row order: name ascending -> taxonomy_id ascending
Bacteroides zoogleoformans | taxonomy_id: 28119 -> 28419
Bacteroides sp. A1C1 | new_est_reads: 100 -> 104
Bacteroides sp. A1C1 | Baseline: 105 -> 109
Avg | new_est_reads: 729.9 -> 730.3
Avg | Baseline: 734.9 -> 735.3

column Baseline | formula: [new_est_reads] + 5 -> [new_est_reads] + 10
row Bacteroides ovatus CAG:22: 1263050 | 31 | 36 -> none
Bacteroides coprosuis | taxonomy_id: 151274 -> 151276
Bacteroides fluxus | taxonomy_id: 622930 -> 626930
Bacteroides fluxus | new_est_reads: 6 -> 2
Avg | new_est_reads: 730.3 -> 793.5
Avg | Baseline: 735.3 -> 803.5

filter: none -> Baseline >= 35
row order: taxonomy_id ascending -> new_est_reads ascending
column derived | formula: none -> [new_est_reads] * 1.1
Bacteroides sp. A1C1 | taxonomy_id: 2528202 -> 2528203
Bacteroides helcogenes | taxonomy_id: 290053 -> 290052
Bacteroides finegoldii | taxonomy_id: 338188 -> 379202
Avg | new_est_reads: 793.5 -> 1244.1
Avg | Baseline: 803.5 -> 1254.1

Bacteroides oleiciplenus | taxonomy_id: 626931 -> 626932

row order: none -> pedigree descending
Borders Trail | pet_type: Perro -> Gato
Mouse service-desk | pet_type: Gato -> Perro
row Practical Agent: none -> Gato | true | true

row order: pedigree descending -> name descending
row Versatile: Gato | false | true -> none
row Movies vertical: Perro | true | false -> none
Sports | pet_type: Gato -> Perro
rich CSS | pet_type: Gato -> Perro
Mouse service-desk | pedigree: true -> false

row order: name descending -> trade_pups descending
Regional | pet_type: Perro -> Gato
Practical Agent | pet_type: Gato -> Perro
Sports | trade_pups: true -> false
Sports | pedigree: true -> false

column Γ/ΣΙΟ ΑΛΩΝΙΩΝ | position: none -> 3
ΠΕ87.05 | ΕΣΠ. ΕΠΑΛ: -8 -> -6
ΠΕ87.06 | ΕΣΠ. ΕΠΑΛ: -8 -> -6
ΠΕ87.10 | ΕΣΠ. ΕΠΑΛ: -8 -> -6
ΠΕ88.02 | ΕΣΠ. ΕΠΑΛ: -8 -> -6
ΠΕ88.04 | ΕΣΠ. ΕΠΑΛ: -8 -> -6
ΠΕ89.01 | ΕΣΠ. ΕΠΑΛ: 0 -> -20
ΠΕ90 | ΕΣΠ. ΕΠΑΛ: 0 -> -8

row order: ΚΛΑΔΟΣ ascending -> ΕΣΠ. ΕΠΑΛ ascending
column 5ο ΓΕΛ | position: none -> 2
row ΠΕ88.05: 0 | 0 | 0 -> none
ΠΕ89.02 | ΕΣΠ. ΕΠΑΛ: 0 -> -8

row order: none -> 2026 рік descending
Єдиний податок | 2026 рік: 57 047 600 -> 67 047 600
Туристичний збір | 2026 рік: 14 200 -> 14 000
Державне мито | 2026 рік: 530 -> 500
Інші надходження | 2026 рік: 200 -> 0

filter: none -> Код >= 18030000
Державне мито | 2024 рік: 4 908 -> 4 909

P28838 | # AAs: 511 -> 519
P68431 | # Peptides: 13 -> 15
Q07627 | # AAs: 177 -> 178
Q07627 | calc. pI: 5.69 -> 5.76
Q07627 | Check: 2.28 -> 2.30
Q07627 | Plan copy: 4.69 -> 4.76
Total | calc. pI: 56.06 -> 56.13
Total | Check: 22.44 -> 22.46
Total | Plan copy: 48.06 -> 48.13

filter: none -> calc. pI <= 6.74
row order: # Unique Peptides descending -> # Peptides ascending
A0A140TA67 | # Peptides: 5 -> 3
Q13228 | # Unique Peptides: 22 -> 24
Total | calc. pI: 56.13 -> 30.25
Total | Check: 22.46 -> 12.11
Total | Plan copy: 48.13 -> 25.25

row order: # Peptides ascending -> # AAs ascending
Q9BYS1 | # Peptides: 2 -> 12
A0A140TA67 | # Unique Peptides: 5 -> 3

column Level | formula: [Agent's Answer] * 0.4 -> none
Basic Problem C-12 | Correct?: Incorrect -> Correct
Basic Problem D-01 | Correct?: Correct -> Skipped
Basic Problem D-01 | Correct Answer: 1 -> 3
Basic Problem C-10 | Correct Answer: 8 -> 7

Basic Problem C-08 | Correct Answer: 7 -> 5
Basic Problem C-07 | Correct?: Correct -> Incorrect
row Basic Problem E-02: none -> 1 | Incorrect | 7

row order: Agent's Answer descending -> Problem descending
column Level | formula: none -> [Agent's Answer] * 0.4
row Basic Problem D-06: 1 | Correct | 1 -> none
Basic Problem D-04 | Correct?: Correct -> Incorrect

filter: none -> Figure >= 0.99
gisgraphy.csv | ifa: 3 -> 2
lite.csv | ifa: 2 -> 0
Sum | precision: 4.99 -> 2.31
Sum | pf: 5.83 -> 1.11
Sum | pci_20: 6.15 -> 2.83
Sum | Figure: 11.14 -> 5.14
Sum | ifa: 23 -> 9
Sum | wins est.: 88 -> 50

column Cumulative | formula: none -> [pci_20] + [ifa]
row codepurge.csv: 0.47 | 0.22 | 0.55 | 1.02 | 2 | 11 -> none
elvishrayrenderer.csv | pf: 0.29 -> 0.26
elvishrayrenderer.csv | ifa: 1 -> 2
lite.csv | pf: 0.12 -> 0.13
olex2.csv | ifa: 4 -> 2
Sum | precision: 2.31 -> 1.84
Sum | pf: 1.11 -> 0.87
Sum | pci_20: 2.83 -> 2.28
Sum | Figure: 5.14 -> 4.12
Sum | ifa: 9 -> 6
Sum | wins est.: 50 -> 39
◆ ◆ ◆ ◆
WHAT TO PRODUCE:
Exactly the lines from the one containing "column Cumulative |" through the end of the records above should be returned, with both ends kept.

OUTPUT:
column Cumulative | formula: none -> [pci_20] + [ifa]
row codepurge.csv: 0.47 | 0.22 | 0.55 | 1.02 | 2 | 11 -> none
elvishrayrenderer.csv | pf: 0.29 -> 0.26
elvishrayrenderer.csv | ifa: 1 -> 2
lite.csv | pf: 0.12 -> 0.13
olex2.csv | ifa: 4 -> 2
Sum | precision: 2.31 -> 1.84
Sum | pf: 1.11 -> 0.87
Sum | pci_20: 2.83 -> 2.28
Sum | Figure: 5.14 -> 4.12
Sum | ifa: 9 -> 6
Sum | wins est.: 50 -> 39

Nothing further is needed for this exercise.